The first, short-term objective is to keep the school in the village which this year has 30 pupils compared with 33 in 1998-99. This figure should remain stable over the next five years, but could then fall if nothing is done, as only two children were born in the area in 1999.
We have drawn up a list of well-located land sites, easily accessible and suitable for building new homes. Thirteen of these lots are ready to build on and we also have several houses for rent.
The land for sale is announced on the radio, in the local press and on posters put up at strategic places, such as in shops and public buildings. We are also taking part in the building shows in several large towns of Finland, and in the “Property Days” organised by the banks. We have also done a lot to promote our village, organising various events and activities, for instance, second-hand markets, conferences, beginner courses in Ikebana (Japanese art of flower arranging), walks, etc.
The village’s main assets are the beautiful surrounding nature, a great environment for practising a number of sports, the quality of the school, the dynamism of the local community, and the proximity (6 km) of the small town of Kurikka.
The price of building lots is very competitive and the people of Kamppi say that they are also prepared to give a helping hand to the newcomers, like digging the foundations, removing the dirt and other preparation work. Our main target groups are young families who have some kind of link - family, for example - with our village, and anyone interested in returning to the region of Kurikka.
The job situation is not very good in the province of Etelä Pohjanmaa, particularly for university-educated women. It is a problem, but we have always succeeded in finding work for those who wanted to move here.

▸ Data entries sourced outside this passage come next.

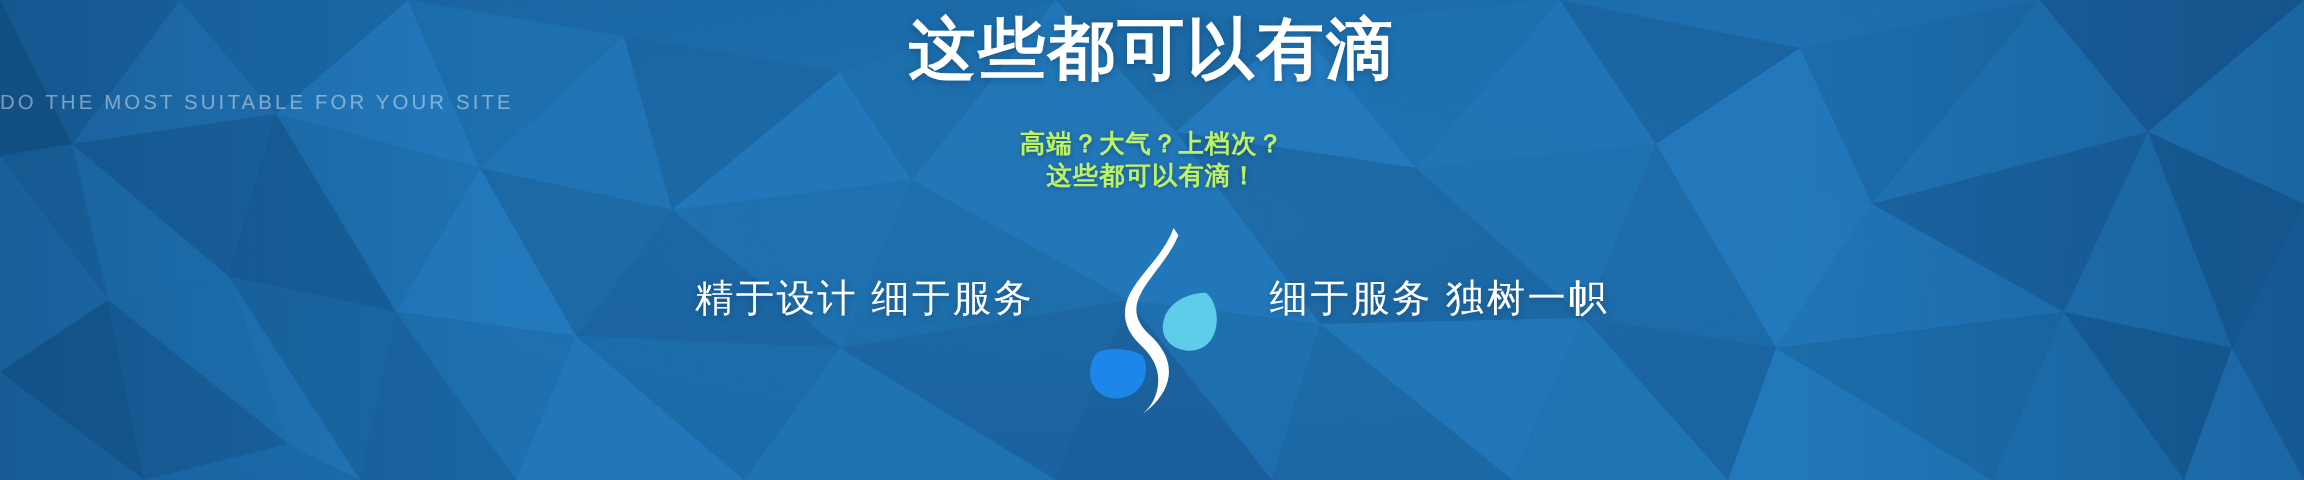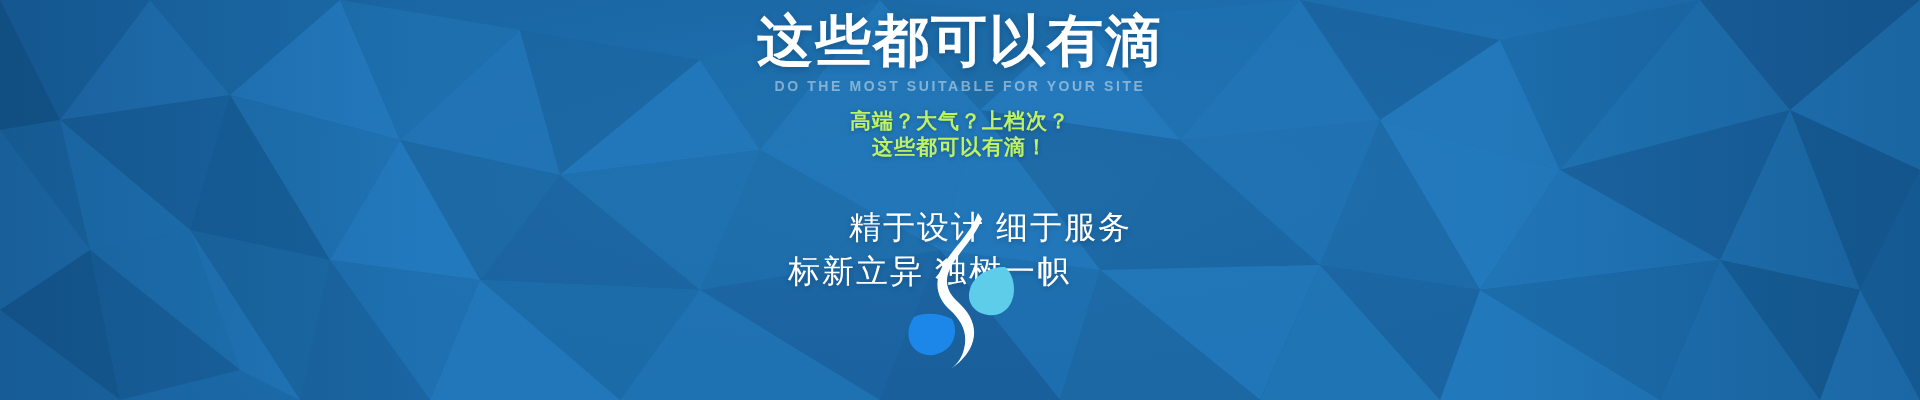--- a/index.html
+++ b/index.html
@@ -50,12 +50,11 @@
     position:absolute;
     left:0; right:0;
     top:76px;
-    text-align:center;
     color:rgba(255,255,255,0.44);
-    font-size:14px;
+    font-size:17px;
     line-height:20px;
     letter-spacing:2.6px;
-    font-weight:bold;
+    font-weight:normal;
     white-space:nowrap;
   }
 

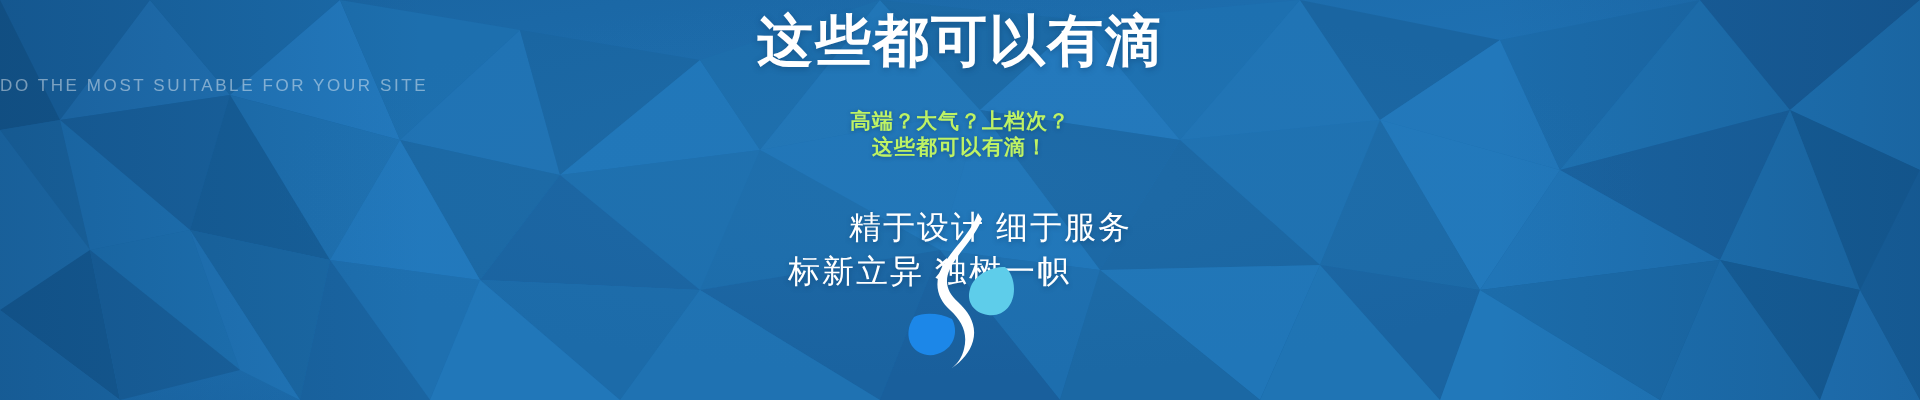--- a/index.html
+++ b/index.html
@@ -81,9 +81,8 @@
     top:226px;
     height:46px;
     display:flex;
-    align-items:center;
+    align-items:flex-start;
     justify-content:center;
-    flex-direction:column;
   }
   .slogan {
     color:#ffffff;

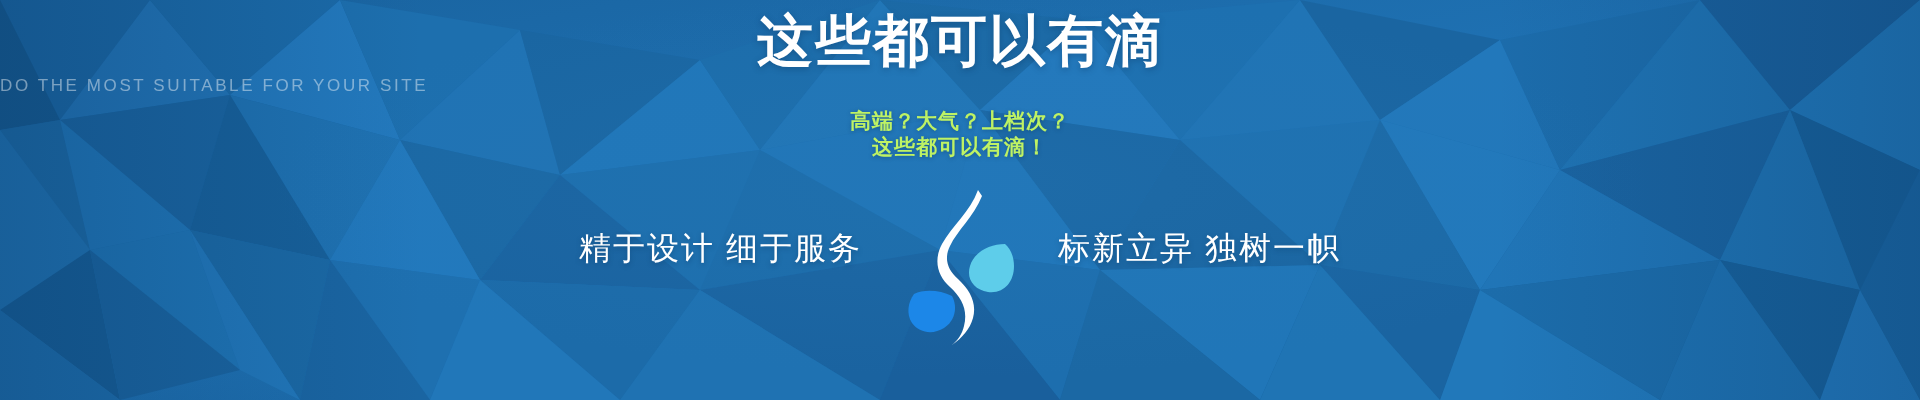--- a/index.html
+++ b/index.html
@@ -244,7 +244,7 @@
         </svg>
       </div>
 
-      <div class="slogan slogan-right">标新立异 独树一帜</div>
+      <div class="slogan slogan-right">细于服务 独树一帜</div>
 
     </div>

All kinds of activities help to make the village more attractive and of a better quality, including, “mini-clubs” for children, after-school activities in the afternoon, dance lessons, foreign language classes, etc.
Heavily involved in these activities, the villagers have always extended a very warm welcome to newcomers most of whom quickly become integrated and find their place within the local development association.
Several families have expressed interest in Kamppi and we hope that some will soon move here. Our village is a living place. People like it because of the good quality of life. We hope that others will also be able to discover this place and decide it is where they want to live.